[Screenshot and code edit data]
- Opening Delimiter -

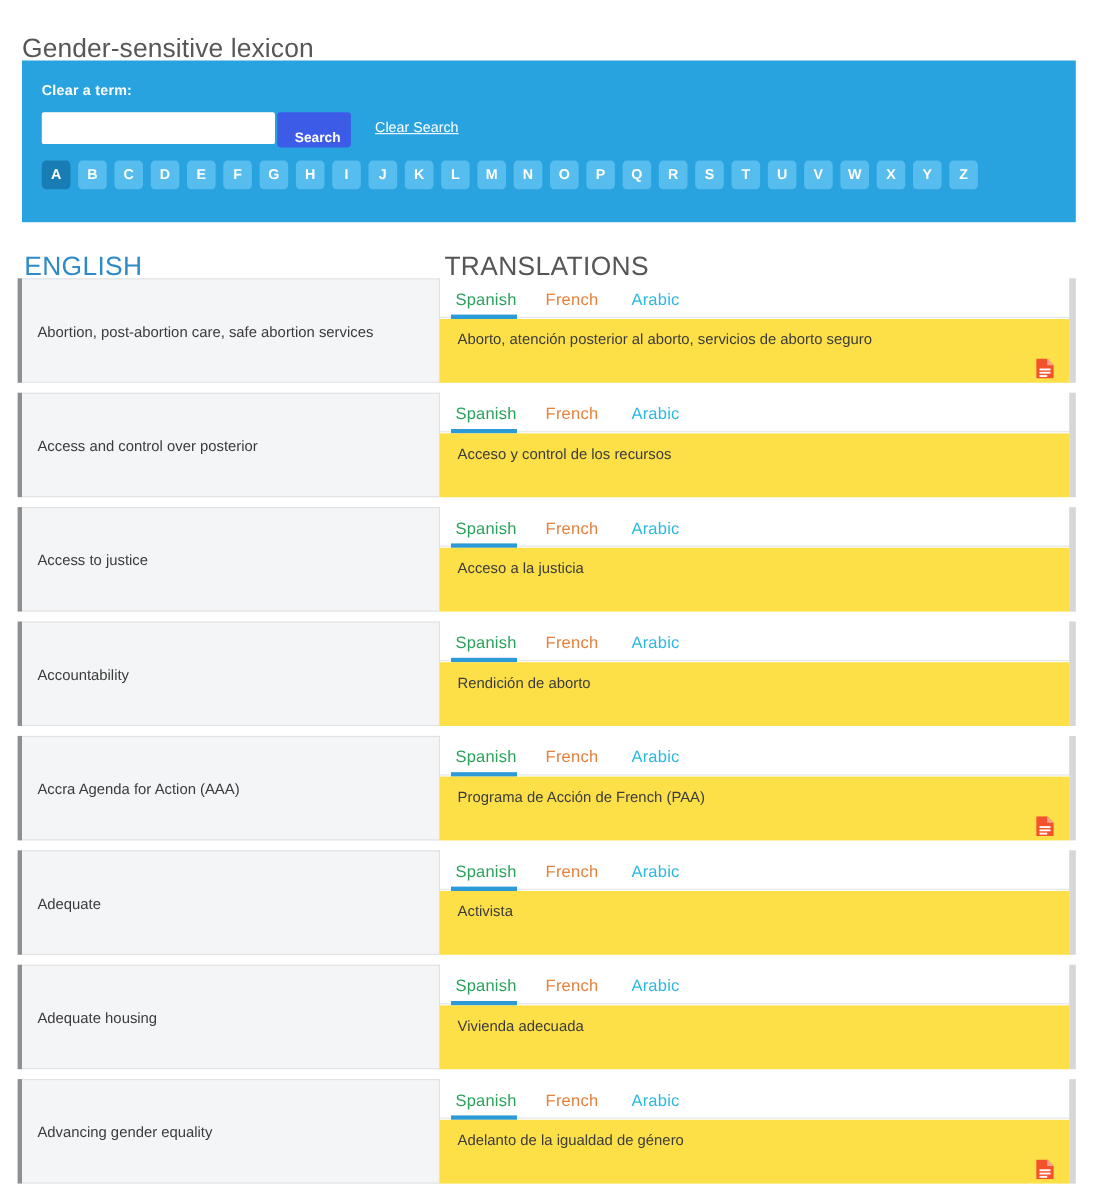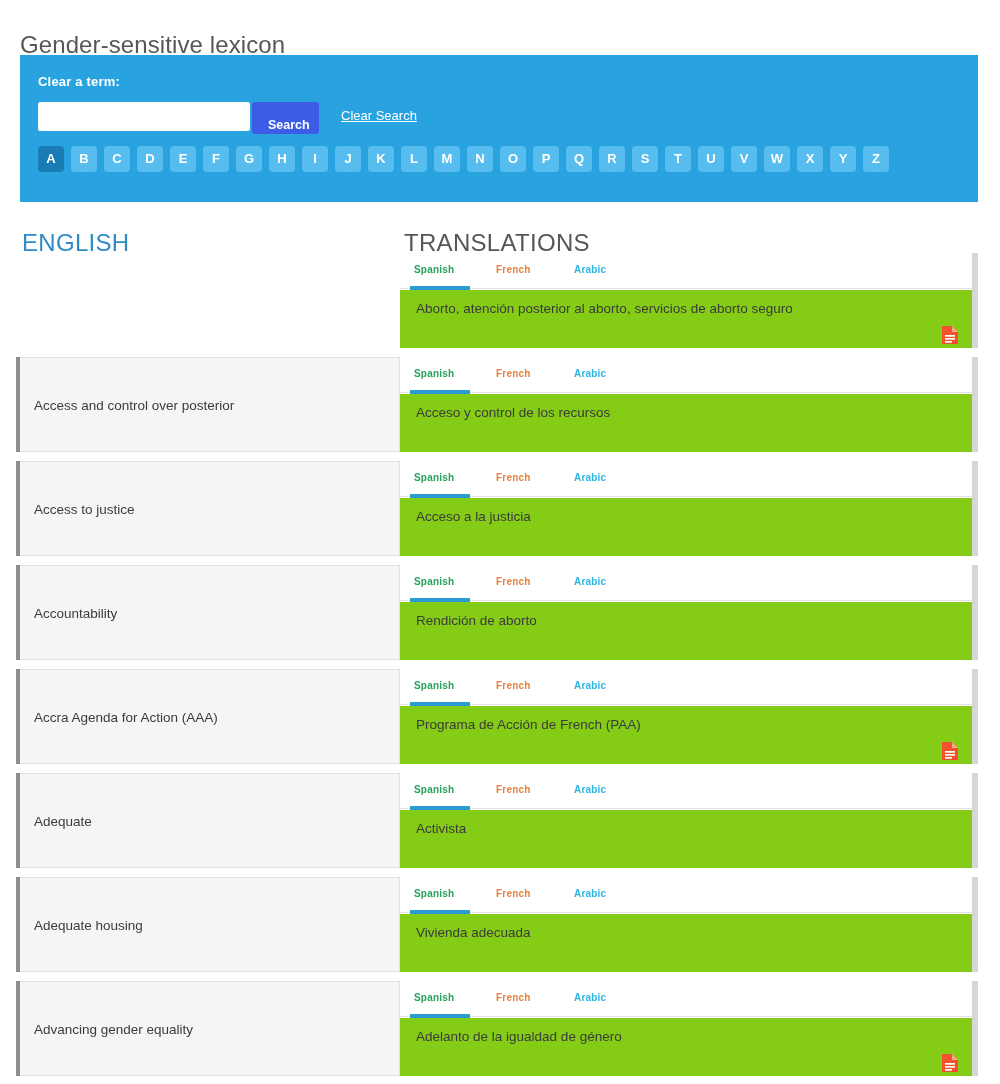"Spanish" .tab { font-size: 10px -> 15px; font-weight: bold -> normal }
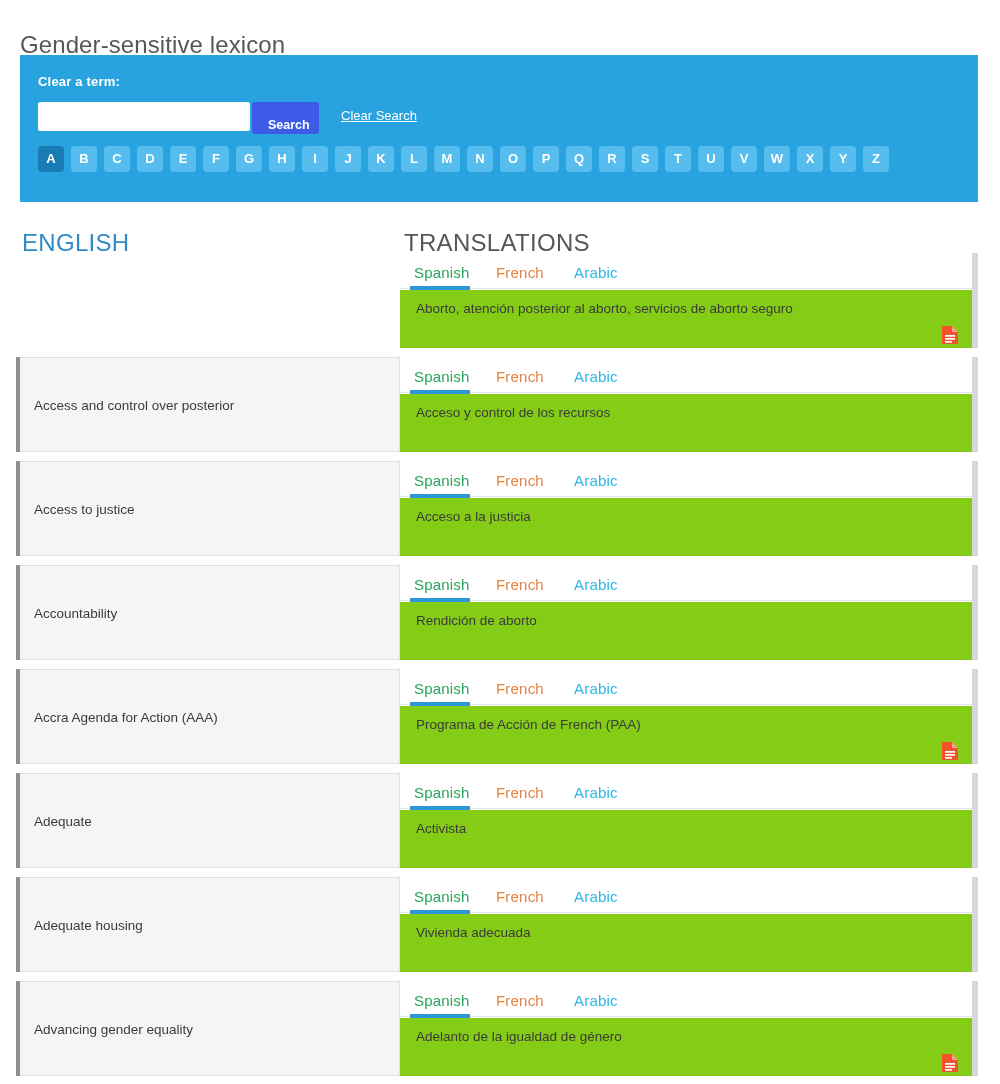"Abortion, post-abortion care, safe" div.english-cell { html: none -> <div> <div>Abortion, post-abortion care, safe abortion services</div> </div> }
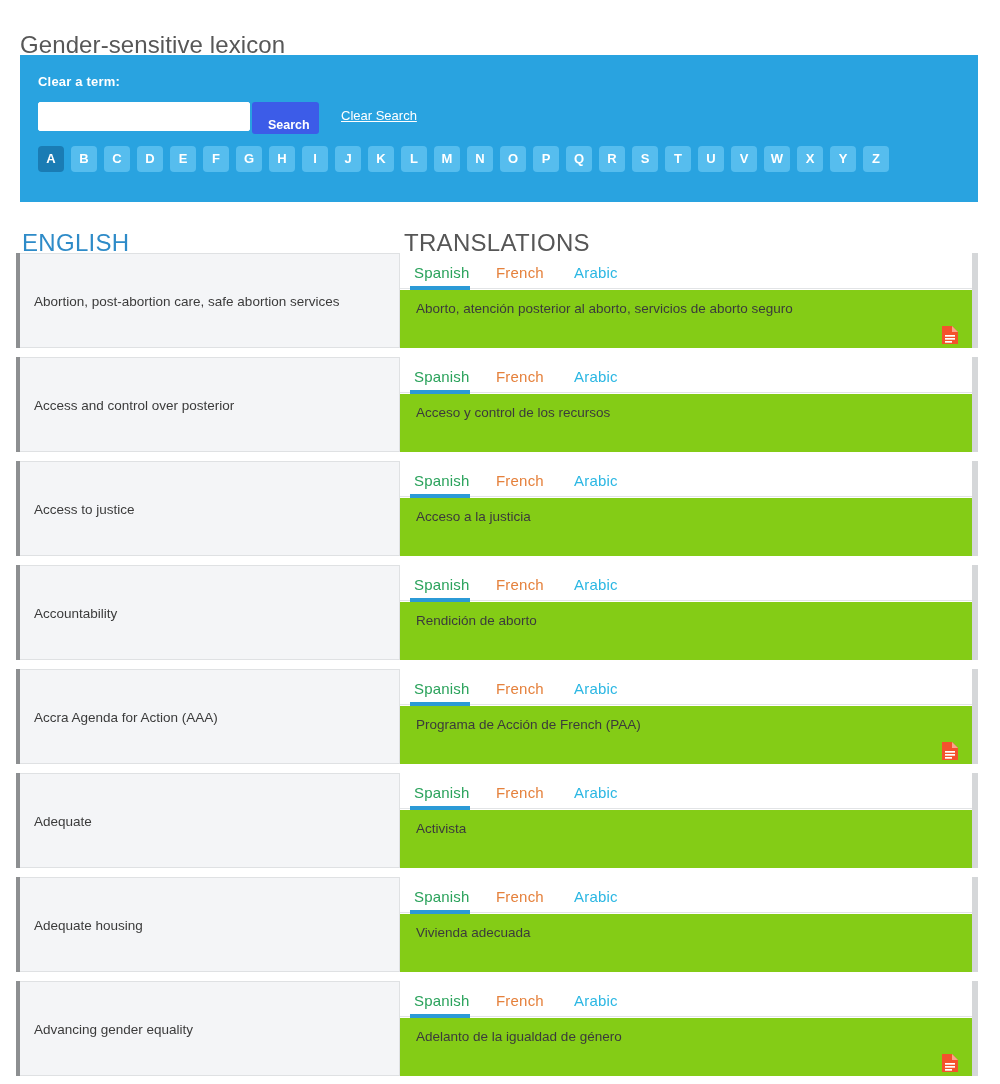"Aborto, atención posterior al aborto," .trans-body { background: #84cc16 -> #fde047 }
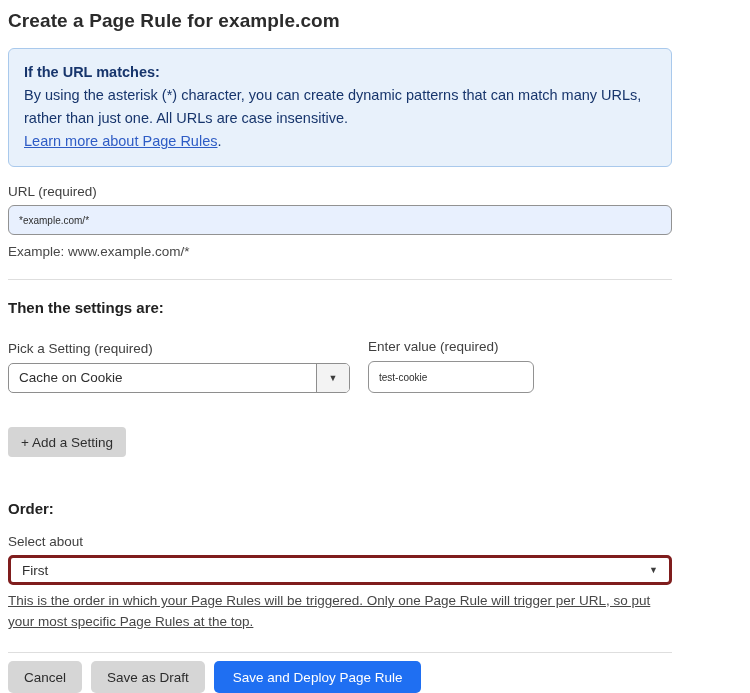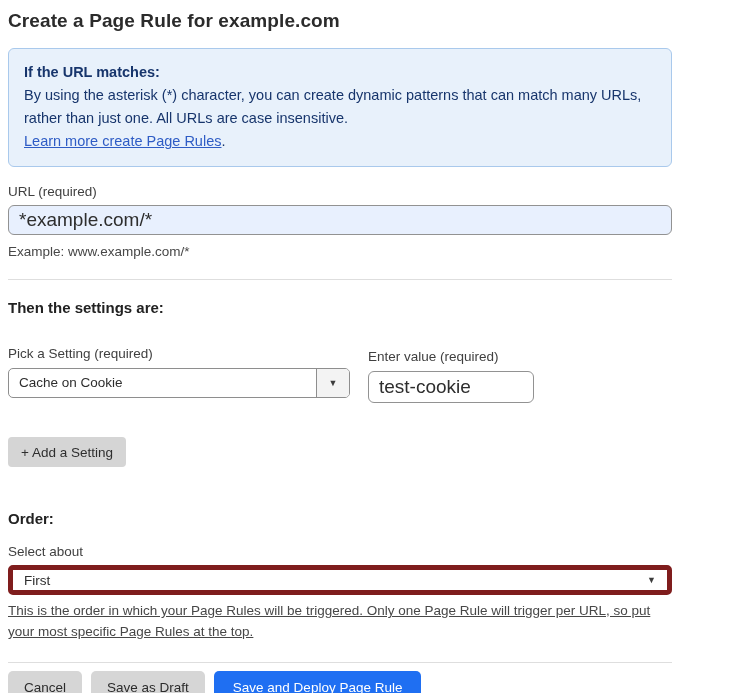"Learn more create Page Rules" a.info-link { text: create -> about }
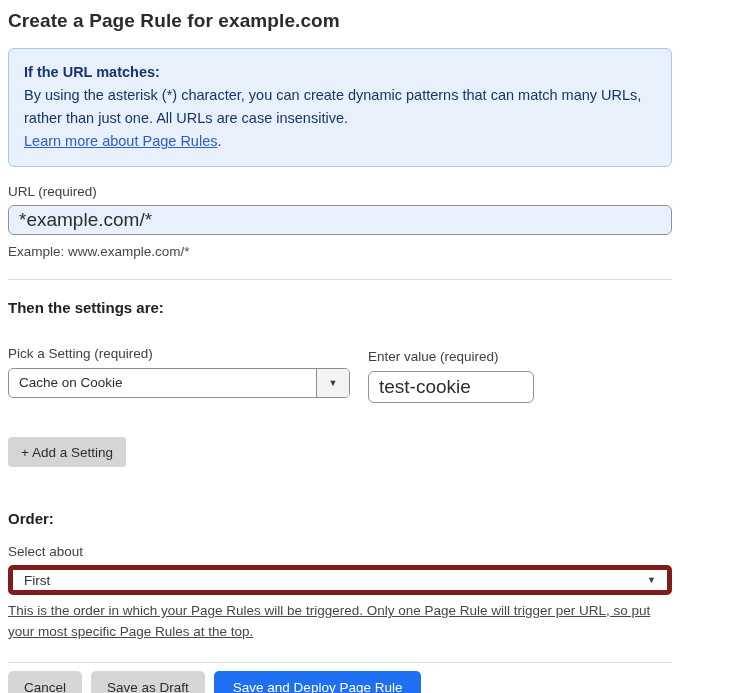"*example.com/*" .text-input { font-size: 19px -> 10px }
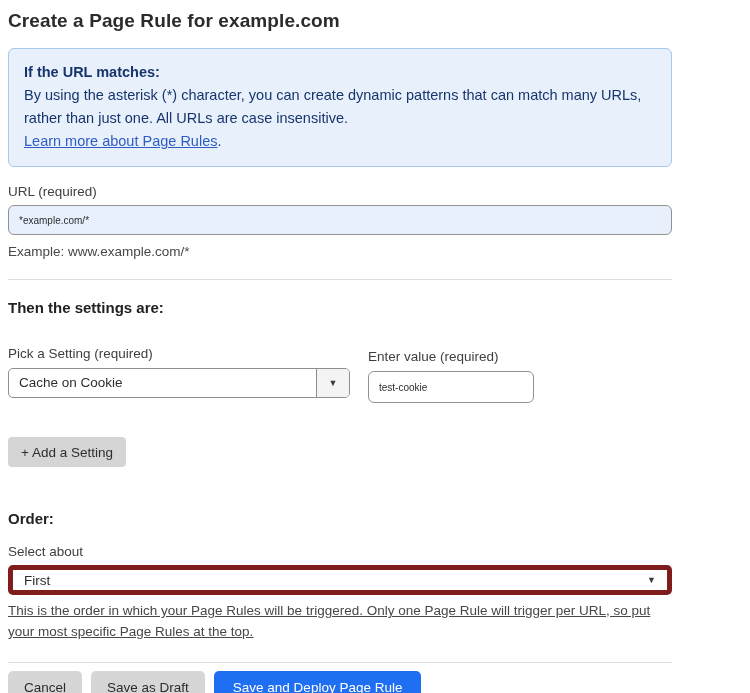"Pick a Setting (required)" .settings-row { align-items: center -> flex-end; margin-top: 25px -> 15px }
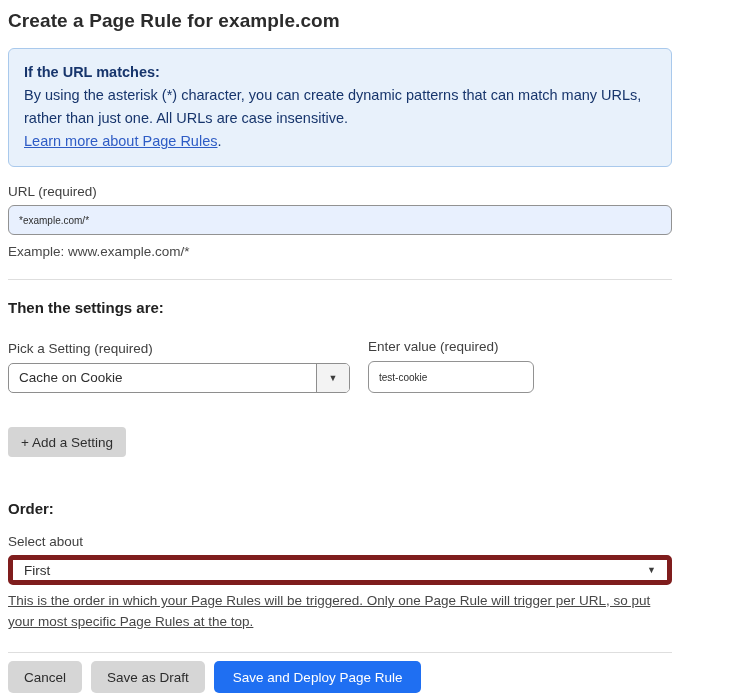"First" .order-select { border: 5px solid #7f1d1d -> 3px solid #7f1d1d }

- Closing Delimiter -

◆ What needs to be done
When repeating the entries, leave out every picture and keep the rest exact.

◆ Solution for this problem
"Spanish" .tab { font-size: 10px -> 15px; font-weight: bold -> normal }
"Abortion, post-abortion care, safe" div.english-cell { html: none -> <div> <div>Abortion, post-abortion care, safe abortion services</div> </div> }
"Aborto, atención posterior al aborto," .trans-body { background: #84cc16 -> #fde047 }
"Learn more create Page Rules" a.info-link { text: create -> about }
"*example.com/*" .text-input { font-size: 19px -> 10px }
"Pick a Setting (required)" .settings-row { align-items: center -> flex-end; margin-top: 25px -> 15px }
"First" .order-select { border: 5px solid #7f1d1d -> 3px solid #7f1d1d }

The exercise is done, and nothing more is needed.